A desaceleração das operações e a elevação
das taxas vai ocorrer em um momento em que as pessoas estão bastante
endividadas. O endividamento das famílias calculado pelo BC bateu novo recorde
em março, chegando a 58%, meio ponto acima do registrado em fevereiro. Já o
comprometimento da renda, que leva em conta a renda mensal em relação aos
pagamentos das parcelas, ficou estável em 30,5%, na comparação com fevereiro.
Os cálculos são feitos com base na Pesquisa Nacional por Amostra de Domicílios
Contínua e, por isso, são divulgados com defasagem.
O Banco Central acompanha o número “com
atenção”, mas não o considera um motivo de preocupação, “diante da solidez do
Sistema Financeiro Nacional”, como disse o chefe do departamento de
estatísticas do BC, Fernando Rocha, ao apresentar o balanço do crédito em maio.
Além disso, a inadimplência segue em níveis baixos e ficou em 2,3% em maio.

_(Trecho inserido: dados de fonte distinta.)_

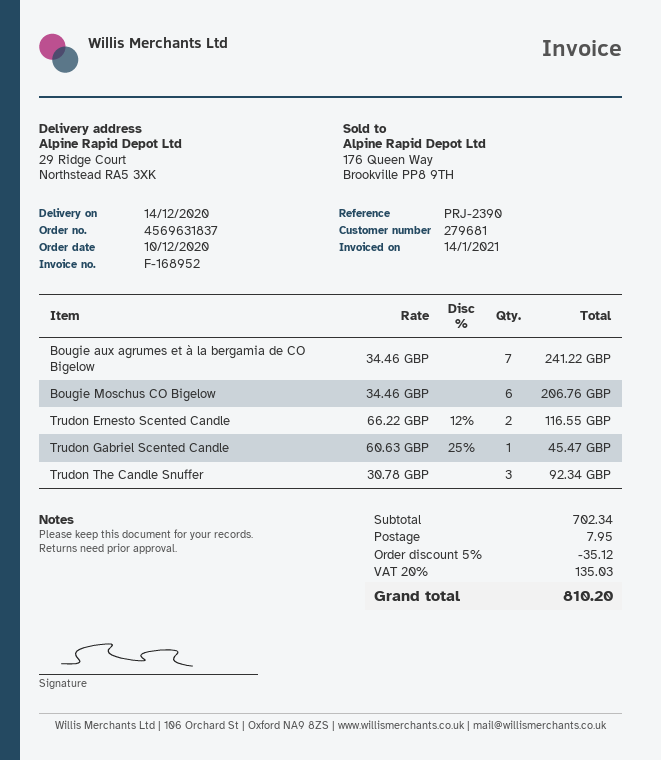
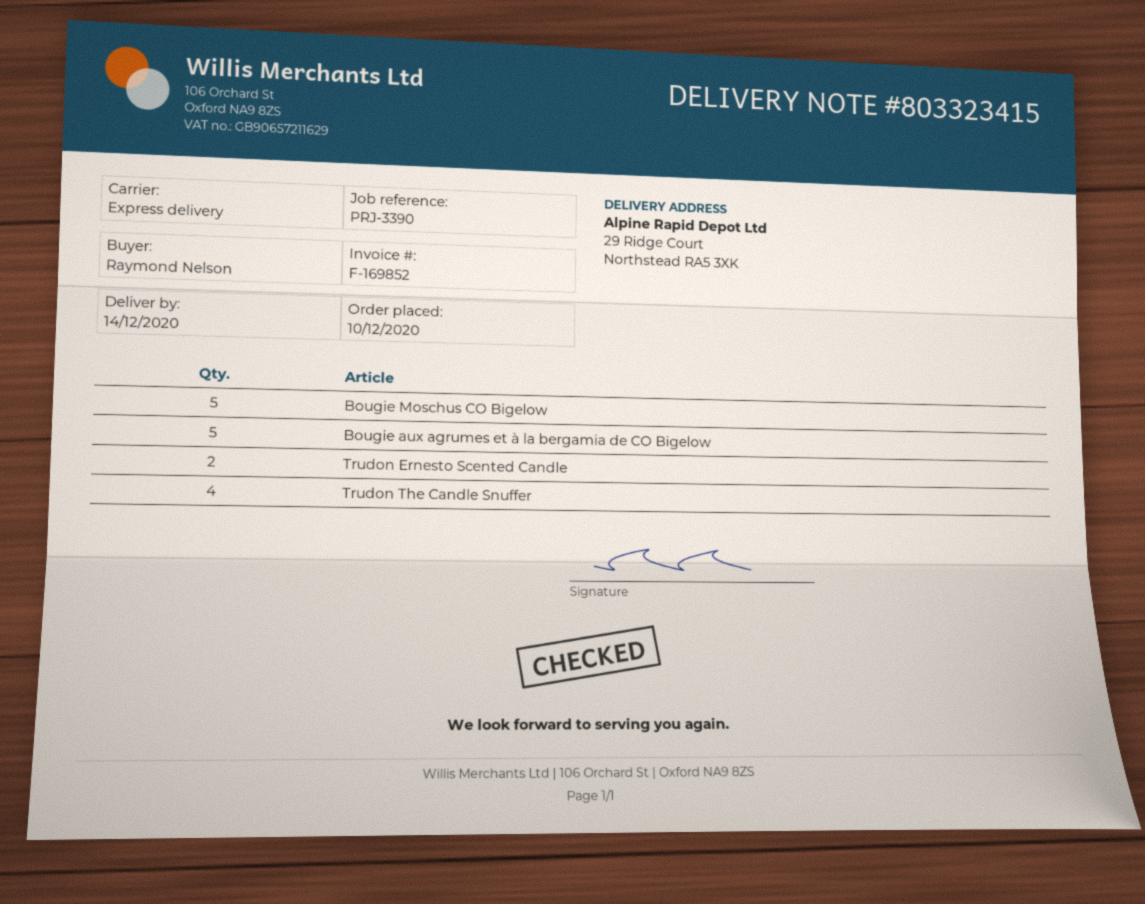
invoice number: F-168952 -> F-169852
reference: PRJ-2390 -> PRJ-3390
Bougie aux agrumes et à la bergamia de CO Bigelow: 7 -> 5
Bougie Moschus CO Bigelow: 6 -> 5
Trudon Gabriel Scented Candle: 1 -> none
Trudon The Candle Snuffer: 3 -> 4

A situação das famílias não pode ser vista
com a mesma tranquilidade, porém. A estabilidade da inadimplência é devida em
parte pelas renegociações feitas como parte do afrouxamento inspirado pelo BC
no ano passado.
Pesquisas baseadas em outros critérios
apresentam um quadro mais preocupante. Levantamento da Confederação Nacional do
Comércio de Bens, Serviços e Turismo (CNC), que considera como dívidas as
contas em aberto no cheque pré-datado, cartão de crédito, cheque especial,
carnê de loja, crédito consignado, empréstimo pessoal, prestação de carro e de
casa, mostrou ao fim do semestre a maior proporção de famílias endividadas em
mais de uma década. Segundo a Pesquisa de Endividamento e Inadimplência do
Consumidor (Peic), iniciada em 2010, 69,7% de brasileiros tinham dívidas em
junho, um percentual recorde. Na comparação com junho de 2020, quando o total
de endividados somava 67,1%, o avanço foi de 2,5 pontos. Em junho, houve piora
também na inadimplência, pelo segundo mês consecutivo. O porcentual de famílias
com dívidas ou contas em atraso alcançou 25,1%, ante 24,3% em maio. No mês de
junho de 2020, a inadimplência era maior, alcançando 25,4% das famílias.
As fragilidades no mercado de trabalho, a
inflação mais elevada, agora impulsionada pela alta da energia, e o menor valor
do auxílio emergencial estão pesando no orçamento doméstico. Espera-se que, com
a alta dos juros, as famílias cortem os gastos e evitem contratar novas
dívidas. Mas terão que digerir e liquidar os compromissos antigos assumidos.